Ufficialmente Vieri e Di Biagio non vengono convocati da Hector Cuper per un attacco febbrile, ma qualche giorno più tardi viene fuori la verità: erano stati puniti dal tecnico argentino per aver "disertato" il ritiro di Appiano Gentile, senza preavviso. "C'era troppo caldo". A distanza di 15 anni, ospite un paio di settimane fa a Sky Calcio Club, Di Biagio è tornato sulla bravata: "Era tutto vero. Alla Pinetina c'erano degli sbalzi pazzeschi, 0 gradi o 100 gradi. Tutte le volte Bobo mi diceva: «andiamocene a casa». Una sera che stavo male gli ho detto: Bobo andiamo, dai. E ce ne siamo andati...". 

Un punto d'oro

Un gran caldo faceva di sicuro a Lisbona il Ferragosto del 2002, quando l'Inter affrontò lo Sporting nei preliminari della Champions League, che si concluderà con la finale tutta italiana tra Milan e Juve proprio a Manchester, ma all'Old Trafford (nella stessa stagione del derby milanese, in semifinale, vinto dai rossoneri grazie al miracolo di Abbiati su Kallon, un'altra bastonata da ridere per Gigi). Al Lisbona, al 20' della ripresa l'interista lascerà spazio a Mathias Almeida, non prima di essere lasciato sul posto dalla giocata di un giovanissimo portoghese con un cognome uguale a quello del Fenomeno, al debutto assoluto nella competizione continentale. CR28 va al doppio della velocità e si beve il 14 , rivelandosi al mondo.  

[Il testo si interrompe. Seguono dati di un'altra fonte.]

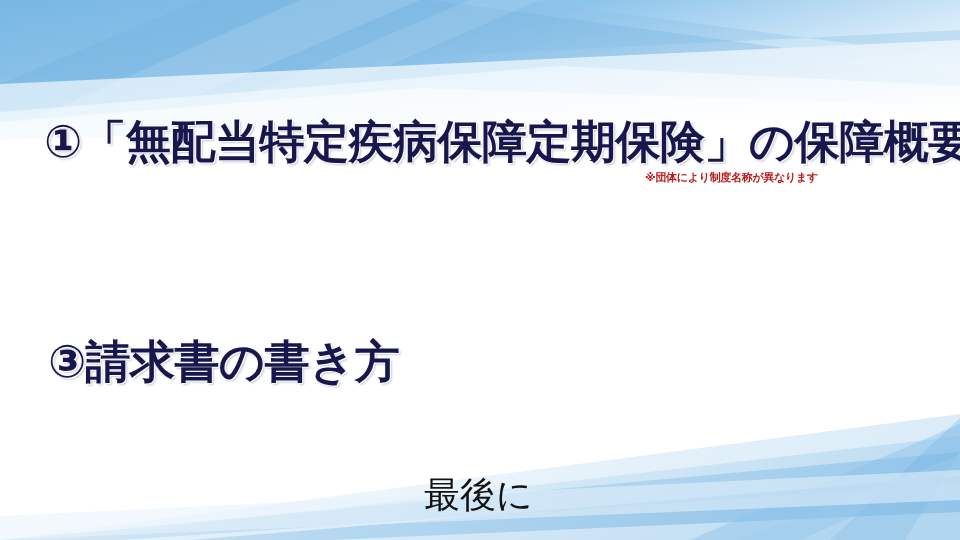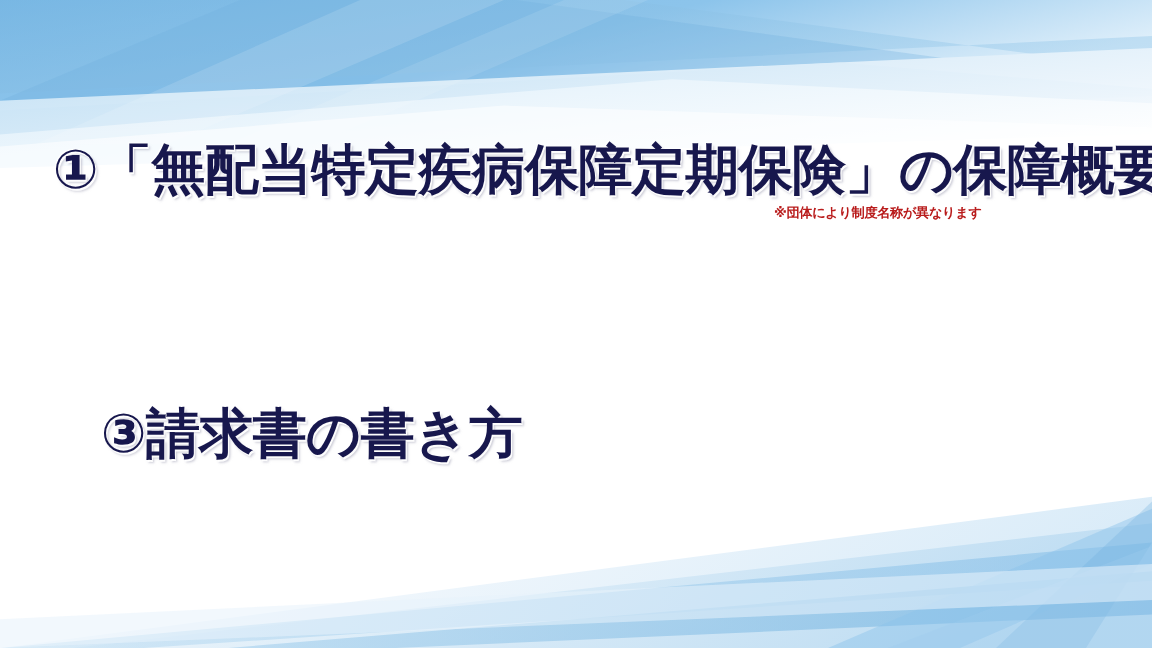"③請求書の書き方" .line-3 { margin-left: 36px -> none }
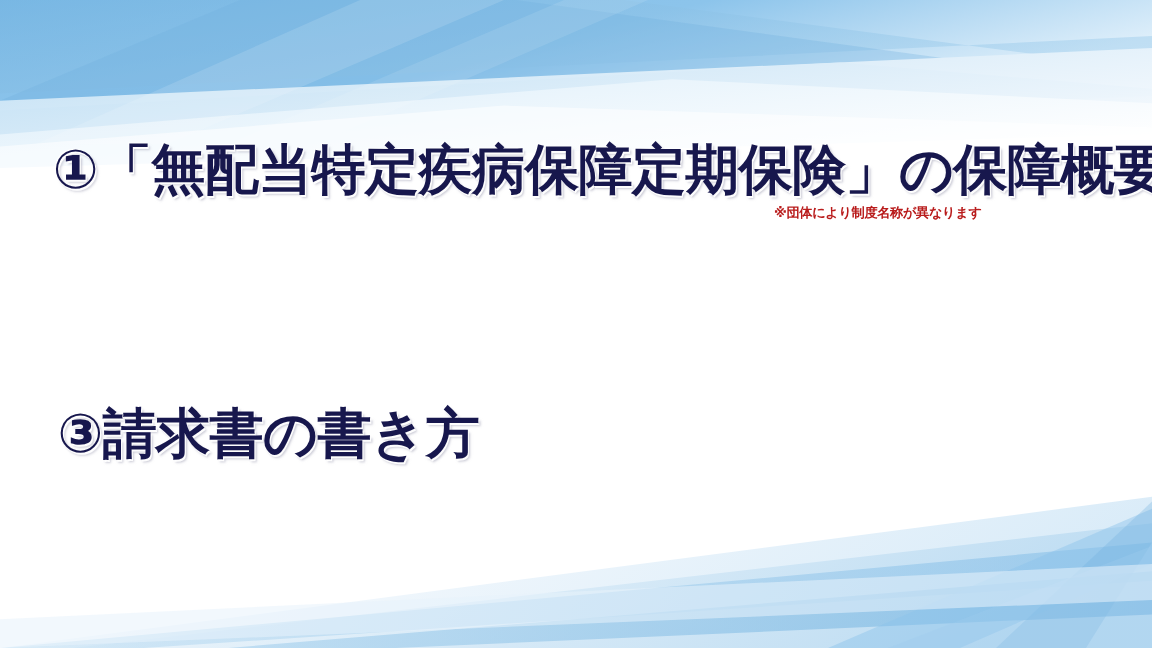"最後に" div.closing { html: none -> <div>最後に</div> }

"Durante il riscaldamento - ha raccontato Di Biagio - ci chiedevamo tutti chi fosse quel ragazzino con la scritta Ronaldo sulla maglia. Alla fine del match d'andata (terminato 0-0 ndr) mi chiese di scambiarci le maglie: oggi ho una reliquia a casa, la maglia dell'unica partita giocata da Cristiano Ronaldo in Champions con lo Sporting Lisbona". E sì perché al ritorno l'attaccante non fu convocato, ci pensò Di Biagio a fare il Ronaldo della situazione: suo uno dei due gol (l'altro di Recoba) che regalarano la qualificazione ai nerazzurri. "In realtà ci siamo rivisti un'altra volta - ha spiegato il ct - mi ha riconosciuto, mi ha sorriso e ha ricordato quel momento". Non manca ora che l'altro pezzo della collezione, stasera a Manchester è meglio non farsi sfuggire l'occasione.